Tumbleweed Communications Corp.
700 Saginaw Drive
Redwood City, California 94063

    Re:  Tumbleweed Communications Corp.
       Registration on Form S-4

Ladies and Gentlemen:

    We have acted as special counsel to Tumbleweed Communications Corp., a
Delaware corporation (the "Company"), in connection with the Company's
Registration Statement on Form S-4 (File No. 333-41692) as filed with the
Securities and Exchange Commission (the "Commission") on July 18, 2000, and
Amendment No. 1 to the Registration Statement, filed with the Commission on the
date hereof (such Registration Statement, as so amended, being hereinafter
referred to as the "Registration Statement") for the purpose of registering with
the Commission under the Securities Act of 1933, as amended (the "Act"), up to
1,479,903 shares (the "Shares") of common stock of the Company, par value $0.001
per share (the "Common Stock"), issuable pursuant to the Agreement and Plan of
Merger by and among the Company, Maize Acquisition Sub, Inc., a Delaware
corporation ("Sub"), and Interface Systems, Inc., a Michigan corporation
("Interface"), dated as of June 28, 2000 (the "Merger Agreement").

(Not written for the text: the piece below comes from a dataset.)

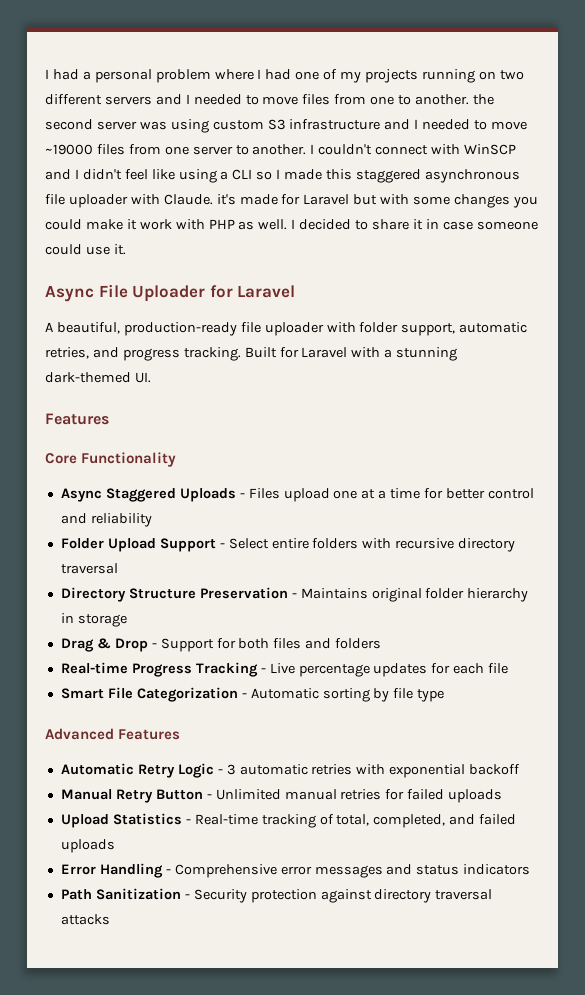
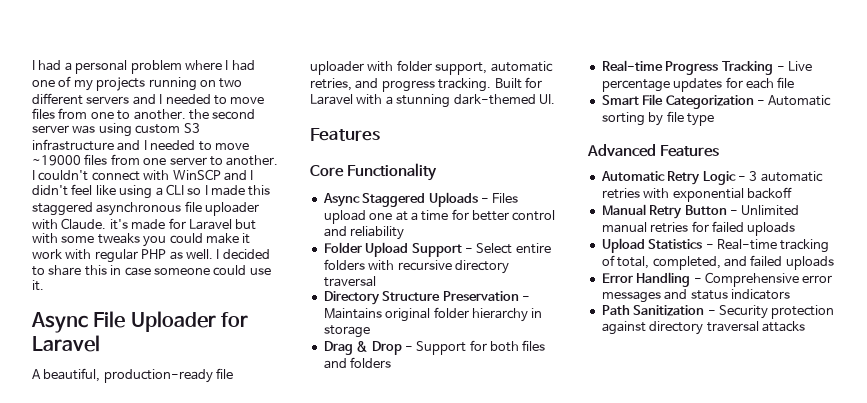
- I couldn't connect with WinSCP and I didn't feel like using a CLI so I made this staggered asynchronous file uploader with Claude. it's made for Laravel but with some changes you could make it work with PHP as well.
+ I couldn't connect with WinSCP and I didn't feel like using a CLI so I made this staggered asynchronous file uploader with Claude. it's made for Laravel but with some tweaks you could make it work with regular PHP as well.
- I decided to share it in case someone could use it.
+ I decided to share this in case someone could use it.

    In connection with this opinion, we have examined originals or copies,
certified or otherwise identified to our satisfaction, of (i) the Registration
Statement; (ii) the Merger Agreement; (iii) the Amended and Restated Certificate
of Incorporation and Amended and Restated Bylaws of the Company, each as
presently in effect; and (iv) certain resolutions adopted by the Board of
Directors of the Company relating to the issuance of the Shares and certain
related matters. We have also examined originals or copies, certified or
otherwise identified to our satisfaction, of such records of the Company and
such agreements, certificates of public officials, certificates of officers or
other representatives of the Company and others, and such other documents,
certificates and records as we have deemed necessary or appropriate as a basis
for the opinions set forth herein.

    In our examination, we have assumed the legal capacity of all natural
persons, the genuineness of all signatures, the authenticity of all documents
submitted to us as originals, the conformity to original documents of all
documents submitted to us as certified, conformed or photostatic copies and the
au-thenticity of the originals of such documents. In making our examination of
documents executed or to be executed by parties other than the Company, we have
assumed that such parties had or will have the power, corporate or other, to
enter into and perform all obligations thereunder and have also assumed the due
authorization by all requisite action, corporate or other, and execution and
delivery by such parties of such documents and the validity and binding effect
thereof. As to any facts material to the opinions expressed herein which we have
not independently established or verified, we have relied upon statements and
representations of officers and other representatives of the Company and others.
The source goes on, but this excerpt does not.